— Да это наша Трильби! — прозвучал из-под фехтовальной маски глухой голос Жюля Гино. — Ты уже на ногах после вчерашнего? Ну и повеселились же мы у Матье на новоселье, животики надорвали! Дым стоял коромыслом, черт побери! Как твое здоровьице сегодня?
— Ну, ну, старина, — отвечала Трильби, — ты, видать, прыгаешь понемногу! Опять под мухой? А Викторина? Глупышка, здорово она клюкнула вчера, ну можно ли этак на людях! А вот и Гонтран! Зузу, мои дружок, как делишки?
— Как по маслу, козочка моя! — отозвался Гонтран, по прозвищу Зузу, так как он служил в зуавах. — Да, никак, ты в тряпичницы пошла? Опять без гроша?
(За спиной у Трильби болталась корзина тряпичника, а в руках она держала фонарь и палку с острым наконечником).
— Ну да, голубчик! — ответила она. — Сам видал, вчера я в пух и прах продулась!

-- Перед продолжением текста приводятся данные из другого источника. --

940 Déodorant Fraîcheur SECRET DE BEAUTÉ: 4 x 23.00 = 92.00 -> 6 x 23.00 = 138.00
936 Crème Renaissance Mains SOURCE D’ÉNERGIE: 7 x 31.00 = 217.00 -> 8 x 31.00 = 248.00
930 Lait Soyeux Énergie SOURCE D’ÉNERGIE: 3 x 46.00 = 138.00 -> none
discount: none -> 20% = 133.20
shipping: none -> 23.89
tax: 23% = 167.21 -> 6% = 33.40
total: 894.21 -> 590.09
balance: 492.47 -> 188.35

Осталась без гроша, на бобах сижу, а жить-то ведь надо, как ни крути, капральчик!
Все симпатии Маленького Билли мгновенно улетучились при этом обмене любезностями. Ему был крайне неприятен непонятный для него язык парижских улиц, на котором они говорили. Ему было ясно только одно: они были на «ты», и он достаточно знал французский, чтобы понимать значение этой фамильярности, но совершенно превратно истолковал ее.
Жюль Гино всего только заботливо осведомился о самочувствии Трильби после вчерашнего новоселья у Матье, где было превесело; Трильби спросила, как здоровье Викторины, которая выпила немного более, чем следовало, и добродушно посетовала на свой проигрыш, в силу которого ей приходилось теперь поправлять свои дела ремеслом тряпичницы, — а Маленький Билли воспринял всю эту невинную болтовню (которую я постарался передать в точности) как неудобопонятную, неприличную тарабарщину. Он негодовал и мучился ревностью.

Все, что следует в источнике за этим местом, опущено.